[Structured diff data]
----
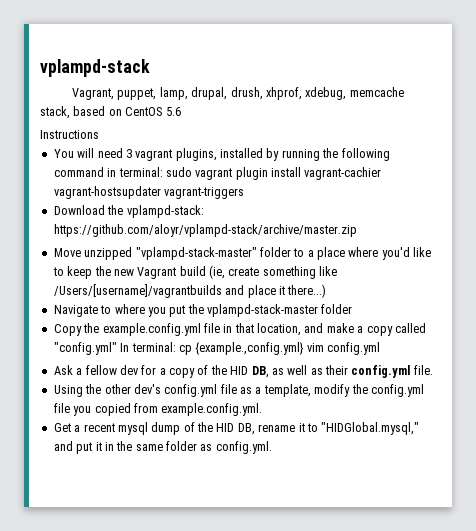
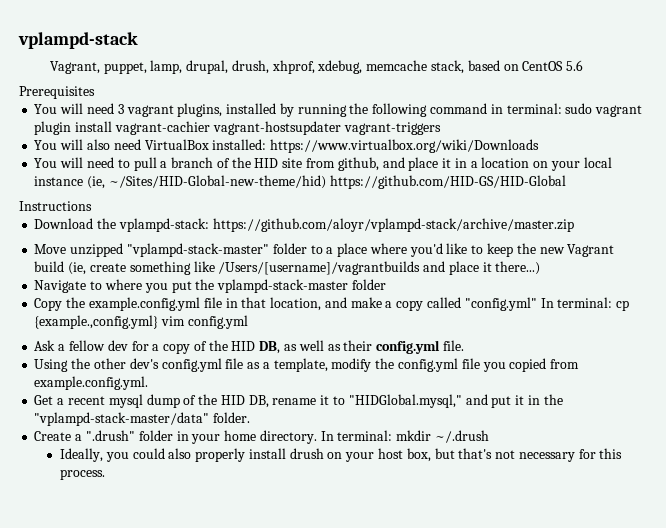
[40,130,99,139] Instructions -> [19,86,95,99] Prerequisites
(245, 193) none -> [34,139,540,153] [34,157,612,171] [34,175,566,189] [19,201,92,211] // You will also need VirtualBox installed: https://www.virtualbox.org/wiki/Downloads // You will need to pull a branch of the HID site from github, and place it in a location on your local instance (ie, ~/Sites/HID-Global-new-theme/hid) https://github.com/HID-GS/HID-Global // Instructions
[135,441,272,454] same folder as config.yml. -> [34,412,251,426] [34,430,489,444] [59,448,623,462] [59,469,105,480] "vplampd-stack-master/data" folder. // Create a ".drush" folder in your home directory. In terminal: mkdir ~/.drush // Ideally, you could also properly install drush on your host box, but that's not necessary for this process.

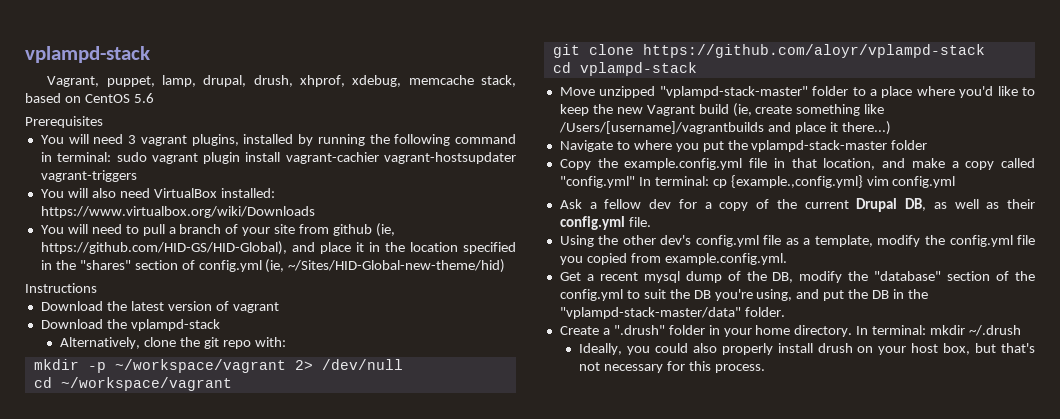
[231,157,612,171] [34,176,84,186] the HID site from github, and place it in a location on your local instance -> [242,223,395,237] [40,241,516,255] [40,260,262,272] your site from github (ie, https://github.com/HID-GS/HID-Global), and place it in the location specified in the "shares" section of config.yml
[329,175,566,189] https://github.com/HID-GS/HID-Global -> (506, 266) none
[118,218,574,232] vplampd-stack: https://github.com/aloyr/vplampd-stack/archive/master.zip -> [130,301,279,313] [40,319,220,331] [60,337,286,349] [33,359,403,373] [33,377,232,391] [552,44,985,58] [552,62,697,76] latest version of vagrant // Download the vplampd-stack // Alternatively, clone the git repo with: // mkdir -p ~/workspace/vagrant 2> /dev/null // cd ~/workspace/vagrant // git clone https://github.com/aloyr/vplampd-stack // cd vplampd-stack
[231,341,256,351] HID -> [804,198,898,212] current Drupal
[220,394,525,408] HID DB, rename it to "HIDGlobal.mysql," and put it -> [772,271,1035,283] [559,289,890,301] DB, modify the "database" section of the config.yml to suit the DB you're using, and put the DB

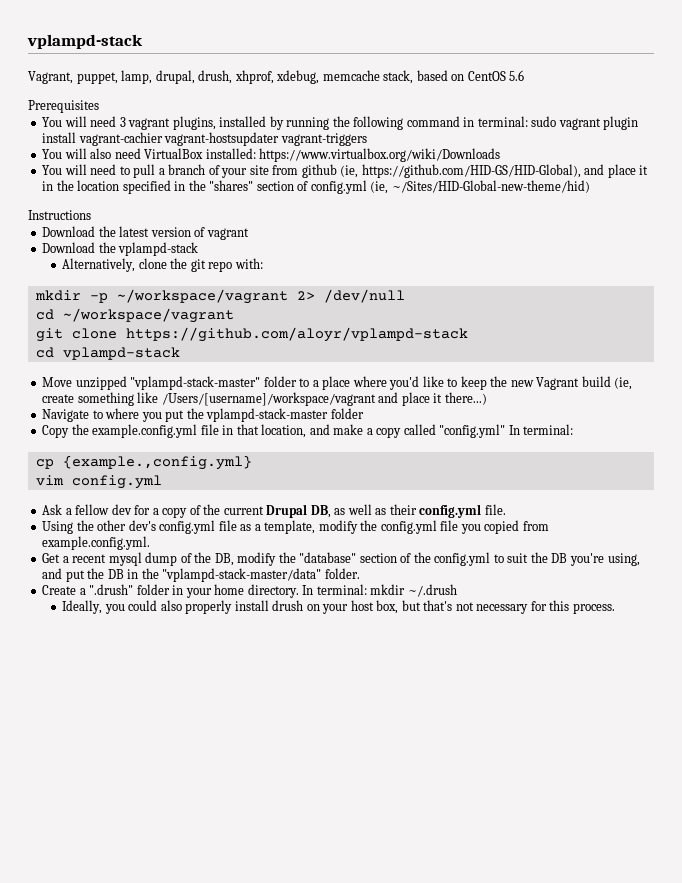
[558,121,764,134] /Users/[username]/vagrantbuilds -> [161,392,376,406] /Users/[username]/workspace/vagrant
(709, 181) none -> (574, 429) //
(863, 181) none -> (252, 462) //

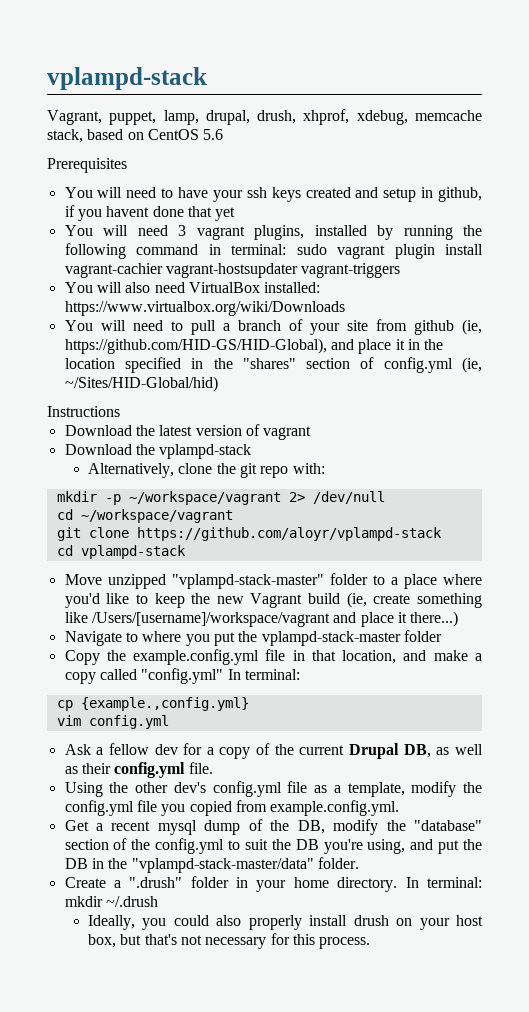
(99, 106) none -> [64,187,483,202] [64,205,236,221] // You will need to have your ssh keys created and setup in github, if you havent done that yet
[391,180,590,193] ~/Sites/HID-Global-new-theme/hid) -> [64,376,218,392] ~/Sites/HID-Global/hid)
----
_Your instructions_
Starting at the line in the records above that contains "(99, 106) none", output every line up to and including the last one, with nothing added.

_Result for this exercise_
(99, 106) none -> [64,187,483,202] [64,205,236,221] // You will need to have your ssh keys created and setup in github, if you havent done that yet
[391,180,590,193] ~/Sites/HID-Global-new-theme/hid) -> [64,376,218,392] ~/Sites/HID-Global/hid)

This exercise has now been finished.